[INSTRUCTIONS FOR THE TASK] From the records below, please return each line that holds the word "clone".

....

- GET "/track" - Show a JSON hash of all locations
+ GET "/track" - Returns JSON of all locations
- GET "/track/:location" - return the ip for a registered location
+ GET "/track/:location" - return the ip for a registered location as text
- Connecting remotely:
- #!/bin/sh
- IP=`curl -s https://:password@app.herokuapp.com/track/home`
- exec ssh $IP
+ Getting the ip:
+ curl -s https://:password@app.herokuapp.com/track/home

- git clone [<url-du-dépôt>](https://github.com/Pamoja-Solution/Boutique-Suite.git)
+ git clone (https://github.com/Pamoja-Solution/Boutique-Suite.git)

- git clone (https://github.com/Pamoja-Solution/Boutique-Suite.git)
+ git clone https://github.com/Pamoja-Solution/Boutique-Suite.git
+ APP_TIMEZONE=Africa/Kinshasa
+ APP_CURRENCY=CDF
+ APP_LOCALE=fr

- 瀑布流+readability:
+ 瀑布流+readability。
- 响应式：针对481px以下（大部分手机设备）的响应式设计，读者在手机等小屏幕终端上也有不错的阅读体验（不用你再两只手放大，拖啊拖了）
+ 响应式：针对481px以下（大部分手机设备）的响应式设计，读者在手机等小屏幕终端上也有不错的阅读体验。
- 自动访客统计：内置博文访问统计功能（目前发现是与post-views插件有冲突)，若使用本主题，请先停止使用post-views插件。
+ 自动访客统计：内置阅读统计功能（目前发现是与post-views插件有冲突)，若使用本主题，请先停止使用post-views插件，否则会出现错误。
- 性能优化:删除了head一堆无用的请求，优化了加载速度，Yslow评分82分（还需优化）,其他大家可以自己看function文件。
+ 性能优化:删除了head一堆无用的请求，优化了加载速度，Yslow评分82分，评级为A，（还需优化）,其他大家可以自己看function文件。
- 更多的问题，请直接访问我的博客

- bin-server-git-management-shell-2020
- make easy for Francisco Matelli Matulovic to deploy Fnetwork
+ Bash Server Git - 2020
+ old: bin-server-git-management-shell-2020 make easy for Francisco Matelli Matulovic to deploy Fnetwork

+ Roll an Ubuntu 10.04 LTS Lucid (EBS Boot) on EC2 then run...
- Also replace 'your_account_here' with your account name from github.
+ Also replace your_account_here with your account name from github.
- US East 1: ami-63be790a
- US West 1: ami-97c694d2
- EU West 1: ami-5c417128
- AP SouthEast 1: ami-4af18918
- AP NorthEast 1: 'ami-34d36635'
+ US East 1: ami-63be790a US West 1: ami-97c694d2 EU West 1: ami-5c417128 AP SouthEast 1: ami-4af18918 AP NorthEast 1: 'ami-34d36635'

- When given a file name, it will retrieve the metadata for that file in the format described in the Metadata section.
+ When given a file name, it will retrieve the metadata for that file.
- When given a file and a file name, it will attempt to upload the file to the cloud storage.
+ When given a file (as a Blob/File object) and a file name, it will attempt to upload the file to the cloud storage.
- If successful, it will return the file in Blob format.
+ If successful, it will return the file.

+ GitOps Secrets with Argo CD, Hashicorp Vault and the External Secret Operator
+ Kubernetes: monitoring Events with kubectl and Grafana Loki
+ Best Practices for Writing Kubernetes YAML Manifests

....

[COMPLETED EXERCISE]
- git clone [<url-du-dépôt>](https://github.com/Pamoja-Solution/Boutique-Suite.git)
+ git clone (https://github.com/Pamoja-Solution/Boutique-Suite.git)
- git clone (https://github.com/Pamoja-Solution/Boutique-Suite.git)
+ git clone https://github.com/Pamoja-Solution/Boutique-Suite.git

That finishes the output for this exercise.